Dog scooting is a sign that your canine companion is experiencing discomfort and it’s often related to anal gland problems, allergies, or irritation. 

“Scooting is when a dog drags their bottom along the floor while in a seated position. This is a dog’s way of saying something isn’t right with their butt,” says Dr. Rachel Barrack of Animal Acupuncture in NYC. “It could be itchy or painful. It could be indicative of something mildly concerning or a sign of a more serious medical issue.”

To get to the bottom (pun intended) of your dog’s scooting, we asked veterinarians why dogs scoot, what causes this behavior, and what pet parents can do to help get their dogs some relief. 

Why Do Dogs Scoot On Their Butt? 

As previously mentioned, dogs scoot their butts on the floor or carpet if they are experiencing discomfort. 

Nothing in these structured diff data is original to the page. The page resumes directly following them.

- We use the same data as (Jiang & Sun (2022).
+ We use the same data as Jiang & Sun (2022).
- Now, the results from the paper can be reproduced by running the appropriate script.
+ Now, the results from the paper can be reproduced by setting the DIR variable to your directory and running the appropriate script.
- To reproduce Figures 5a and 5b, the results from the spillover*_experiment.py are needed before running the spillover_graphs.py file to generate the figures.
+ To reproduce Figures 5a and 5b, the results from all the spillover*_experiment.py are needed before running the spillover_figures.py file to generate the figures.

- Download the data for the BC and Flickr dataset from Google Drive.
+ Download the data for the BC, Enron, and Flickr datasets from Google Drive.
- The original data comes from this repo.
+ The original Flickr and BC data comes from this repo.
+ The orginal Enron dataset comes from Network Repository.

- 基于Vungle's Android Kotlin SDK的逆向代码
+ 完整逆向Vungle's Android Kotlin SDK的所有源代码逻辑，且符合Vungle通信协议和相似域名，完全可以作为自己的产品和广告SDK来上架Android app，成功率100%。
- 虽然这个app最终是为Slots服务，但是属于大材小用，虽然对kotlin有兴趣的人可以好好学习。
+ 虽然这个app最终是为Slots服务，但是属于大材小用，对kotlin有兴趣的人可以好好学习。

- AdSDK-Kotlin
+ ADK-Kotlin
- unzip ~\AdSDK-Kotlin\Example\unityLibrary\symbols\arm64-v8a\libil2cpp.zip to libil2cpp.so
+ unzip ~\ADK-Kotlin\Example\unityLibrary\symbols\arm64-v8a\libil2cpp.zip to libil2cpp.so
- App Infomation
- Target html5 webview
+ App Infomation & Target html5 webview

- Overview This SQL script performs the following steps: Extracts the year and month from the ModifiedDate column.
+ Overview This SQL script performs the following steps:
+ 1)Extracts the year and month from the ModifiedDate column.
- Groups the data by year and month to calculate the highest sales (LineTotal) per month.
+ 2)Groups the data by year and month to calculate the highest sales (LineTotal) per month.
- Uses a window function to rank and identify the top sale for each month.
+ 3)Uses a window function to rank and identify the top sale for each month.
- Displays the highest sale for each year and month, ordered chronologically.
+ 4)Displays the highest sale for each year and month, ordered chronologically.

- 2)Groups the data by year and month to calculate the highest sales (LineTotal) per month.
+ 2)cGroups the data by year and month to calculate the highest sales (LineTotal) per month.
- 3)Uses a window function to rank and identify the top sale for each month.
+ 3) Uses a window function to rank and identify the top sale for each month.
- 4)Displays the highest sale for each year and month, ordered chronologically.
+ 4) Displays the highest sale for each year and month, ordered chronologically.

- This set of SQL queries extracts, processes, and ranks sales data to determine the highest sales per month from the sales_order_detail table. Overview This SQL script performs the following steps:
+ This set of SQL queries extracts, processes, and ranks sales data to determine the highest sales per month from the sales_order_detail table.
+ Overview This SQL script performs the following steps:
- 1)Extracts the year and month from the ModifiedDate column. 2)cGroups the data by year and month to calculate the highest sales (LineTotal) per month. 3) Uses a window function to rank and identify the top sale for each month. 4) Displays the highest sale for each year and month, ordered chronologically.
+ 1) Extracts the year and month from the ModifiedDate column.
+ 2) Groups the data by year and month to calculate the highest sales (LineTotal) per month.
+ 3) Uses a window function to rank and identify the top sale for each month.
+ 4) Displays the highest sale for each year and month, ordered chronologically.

“Scooting is most commonly caused by anal gland problems, and the action of scooting is typically the dog’s attempt to relieve soreness,” says Dr. Shawna Garner, U.S. lead veterinarian at on-demand video consultation platform, FirstVet.

A dog’s anal glands are located below their tails. They are two small sacs located near the anal opening. These glands release a scent and send signals to other animals. “Each time a dog defecates, a small amount of the scent is emptied from the sac,” explains Garner. “When these glands become irritated, or inflamed, the scent liquid is trapped inside the glands and dogs may try to relieve the pain by scooting.”

If you suspect impacted or irritated anal glands are to blame for your dog’s scooting, look out for other symptoms, too. “Chewing or licking at the bottom, thighs, tail base, or groin are all symptomatic behaviors,” says Garner. “You may also notice a strong fishy odor, usually around the bottom.”

But anal gland problems aren’t the only reason dogs may scoot their butts. According to Barrack, other causes of dog scooting include:

  • General irritation (often seen after grooming) 
  • Allergies 
  • Parasites (especially tapeworms
  • Neoplasia (an abnormal growth of cells)

What Should You Do If You See Your Dog Scooting?

“If you see your dog scooting, lift up their tail and check for anything that might be causing the irritation. Unless you see an obvious and easily fixed cause (such as a piece of stick or poop stuck to their fur), get them checked out by a vet,” says Dr. Victoria Strong, a veterinarian, lecturer, and content writer. “Don’t leave it too long. Left untreated, blocked anal glands can develop into more serious issues such as infections and anal gland abscesses.”

Pet parents should not try to express or empty their dog’s anal glands at home or by taking a dog to the groomer, says Barrack. “This can cause trauma and more harm,” she says. 

In fact, dogs should not regularly have their anal glands expressed as part of professional grooming services. “Normal dogs do not require frequent manual anal gland expression as they do this on their own when they defecate,” Barrack explains. 

How Your Vet Will Treat Dog Scooting

If your dog’s butt dragging is caused by anal gland problems, your veterinarian will likely empty your dog’s glands after a thorough physical exam, says Garner. 

“In persistent cases, an anti-inflammatory may be prescribed to prevent swelling arising, and anal gland infections will require a course of antibiotics,” she adds. “In the most severe cases, surgery may be required to remove the anal glands. But this is a serious procedure and comes with significant risk, so it is important to discuss these risks with a vet before deciding on the best course of action for your pet.”

If your veterinarian treats your dog’s anal glands, your canine companion may start feeling relief rather quickly and the scooting should stop. “Relief from emptying the anal glands can be almost instantaneous,” says Strong. “In some dogs it might take up to 24 hours for the irritation to settle.” 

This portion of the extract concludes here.